Leading Forward Blog

Accountability or "wiggle room"?

Written by Yvonne Johnston | May 27, 2026 11:10:04 AM

Creating a culture of accountability is the kindest thing you can do for your team.

I've just emerged from a coaching session having had this conversation: My client had just pulled off something absolutely amazing. She'd had a staff away day that left the team aligned, energized, and ready to move. One team member who had long been a source of friction was suddenly engaged, contributing and asking questions, so the momentum was building. 

And yet in the coaching session, she hesitated. "I don't want to be too rigid". "I don't want people to feel burdened." I"'m afraid to create too much pressure." 

That hesitation, I told her, is exactly what will unravel everything you want to build. This is all about the myth of the "nice" leader. (read my document -The Kindness Trap in free resources) Many people fear that accountability will damage what they want to create; they offer wiggle room or they get flexible on deadlines. They avoid direct conversations about consequences. They would rather escalate problems to HR than have the hard conversations themselves. And in doing that, they inadvertently communicate that the agreements that they made, the commitments that they agreed to, don't really matter. 

No consequences, no accountability. 

Without consequences, accountability is just a word, it's a wish. For accountability to be real, people need to know what happens when they deliver and what happens when they don't. That means named, agreed consequences, written down, communicated clearly before the moment when they're needed. This isn't about punishment; it's about honesty. It's saying, "This is what we agreed on. This is what matters, and here's what's at stake when you don't." When people understand that, they don't feel burdened; they feel respected.

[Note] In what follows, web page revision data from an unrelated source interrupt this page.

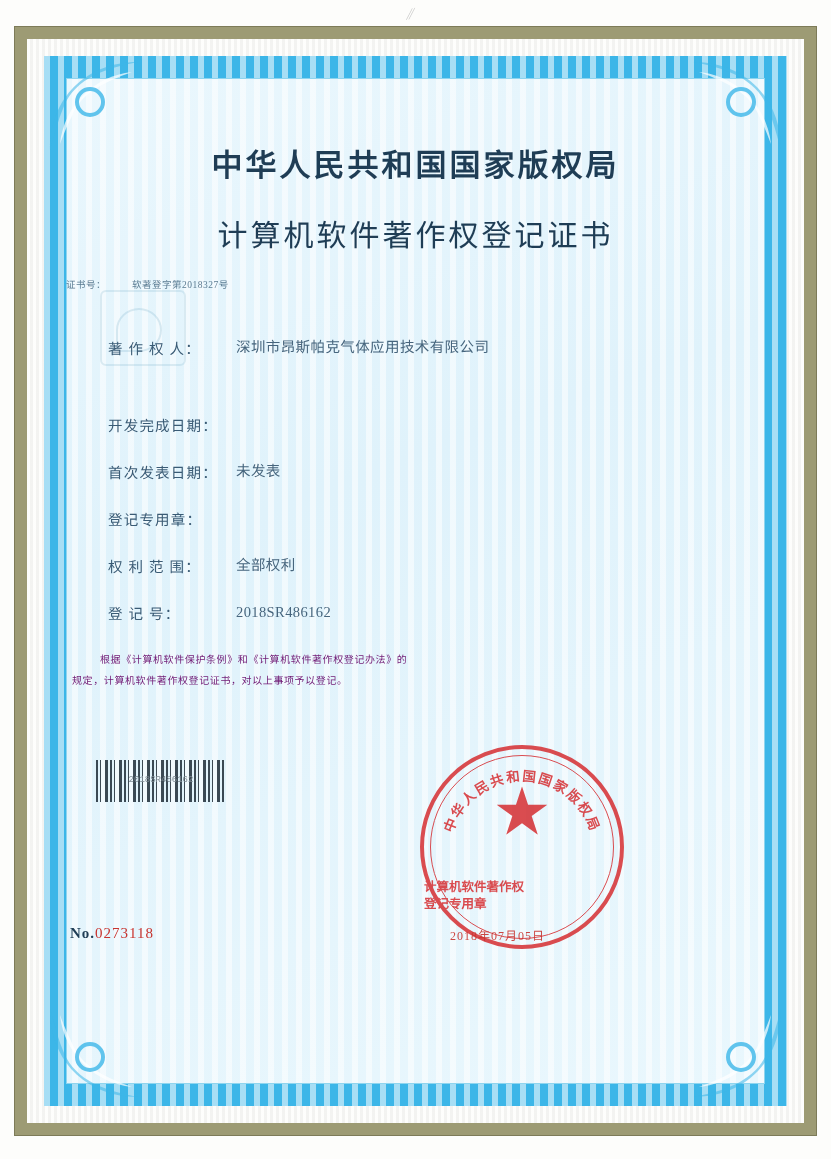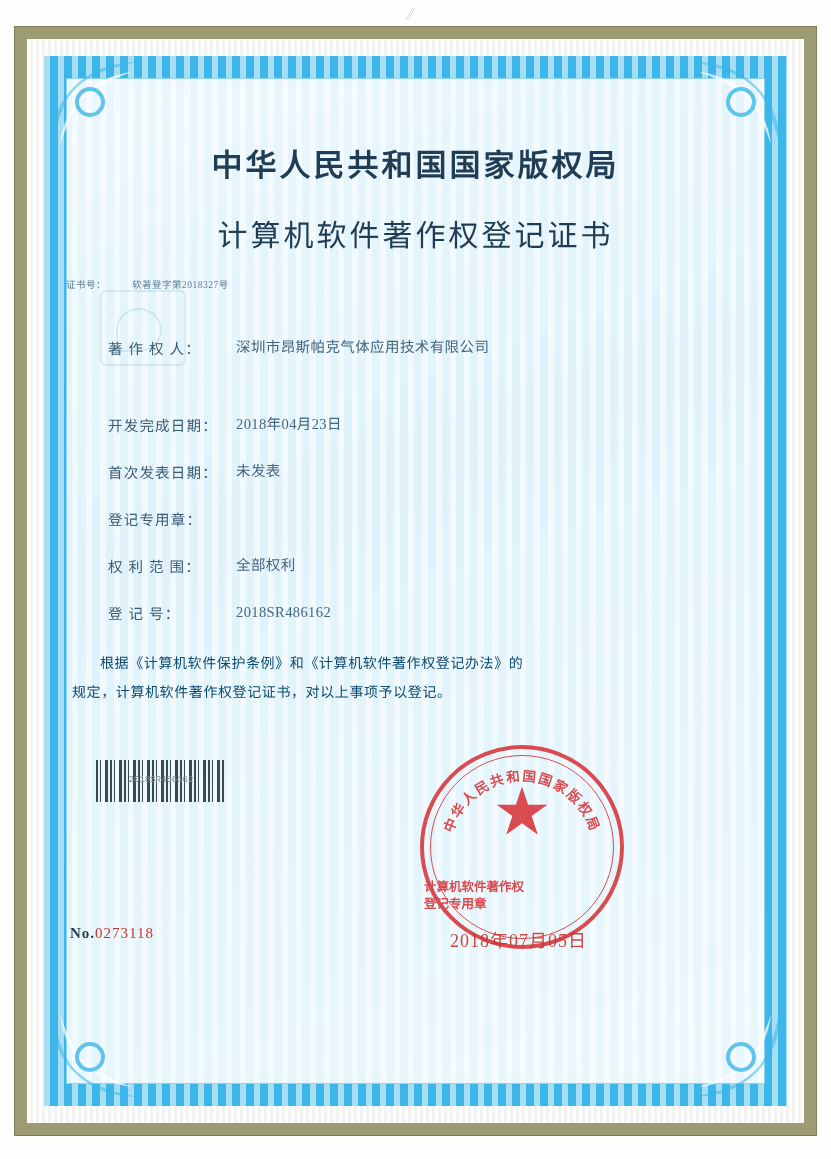"2018年04月23日" div.field-value { html: <div>2018年04月23日</div> -> none }
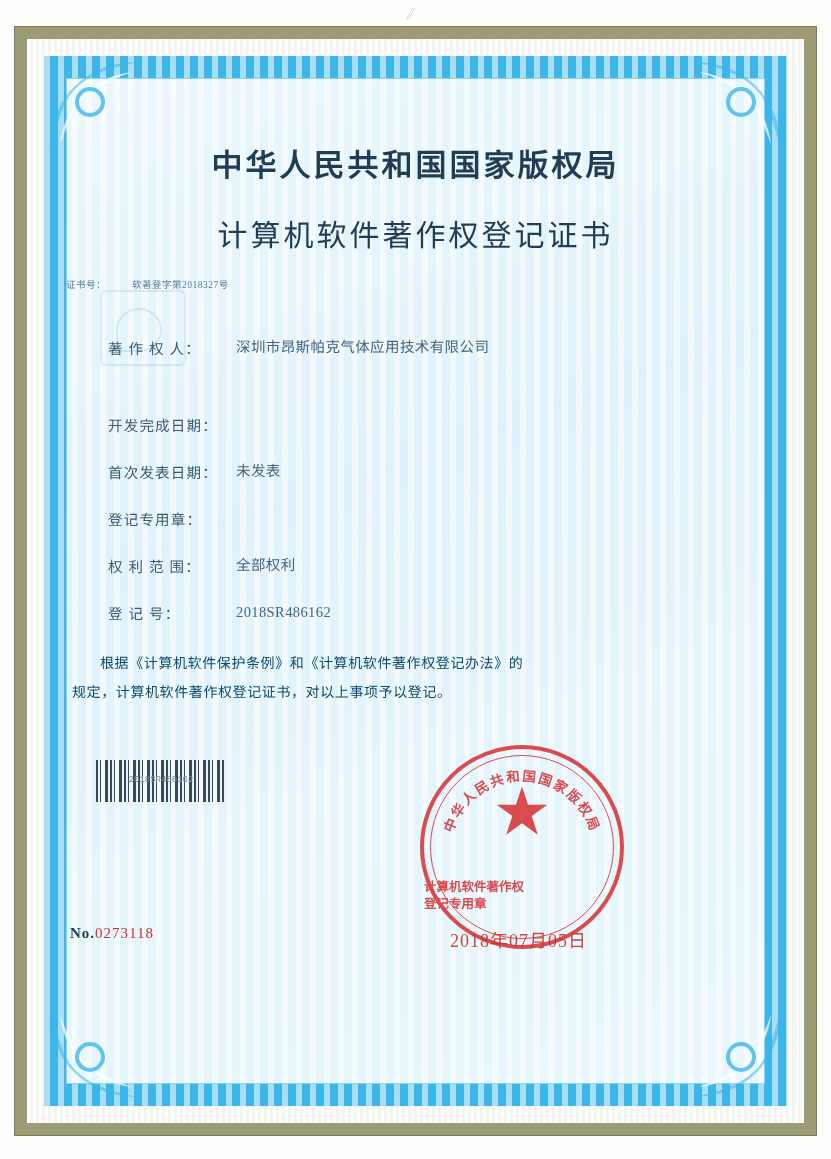"根据《计算机软件保护条例》和《计算机软件著作权登记办法》的" .statement { color: #0c4a6e -> #701a75; font-size: 14px -> 10px }
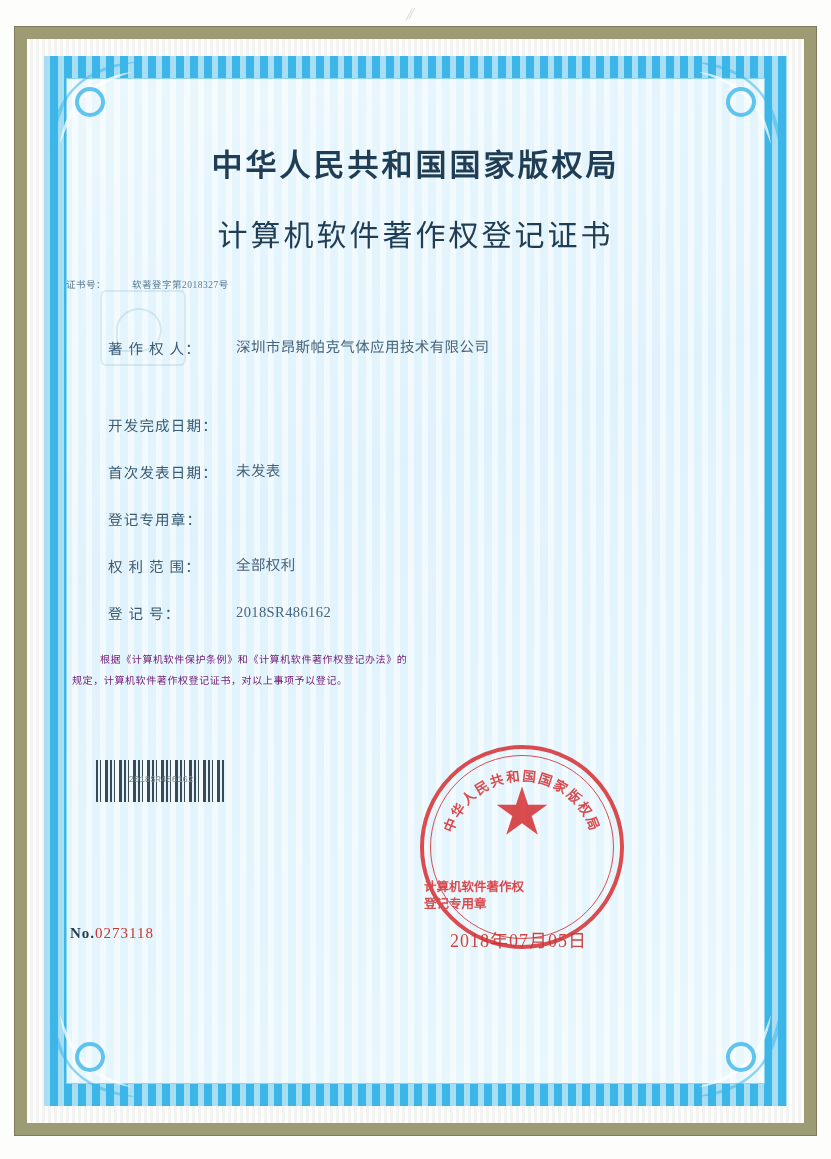"2018年07月05日" .footer-date { font-size: 18px -> 12px }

Here are 3 shifts that transform team culture. 

  1. Replace flexible timelines with firm ones. When your deadlines are flexible without reason, they stop being deadlines. Your job as the leader is to hold the line kindly, firmly, and consistently.
  2. Stop outsourcing the difficult conversations. HR exists for legal and process matters, not to deliver leadership on your behalf. That's just weak leadership. When you handle performance conversations yourself, you preserve trust and authority.
  3. Make autonomy (which most people want) conditional on delivery. Everybody wants ownership and autonomy, but then they have to deliver. They're like gifts, and like any gift, it should be withdrawn if the performance and delivery are not there. 

Clarity in instructions and agreements creates psychological safety. The leaders I coach who fear that clarity will trigger people leaving almost always find the opposite. People thrive in clear, accountable environments, and those are exactly the people that you want to keep. Those who struggle with firm expectations often find their own way out, not because you were harsh, but because a results-oriented culture simply wasn't the right fit. 

Accountability done well is one of the most generous things you can offer your team. It tells them, "I believe you can deliver, I believe this work matters, and I respect you enough to hold you to it."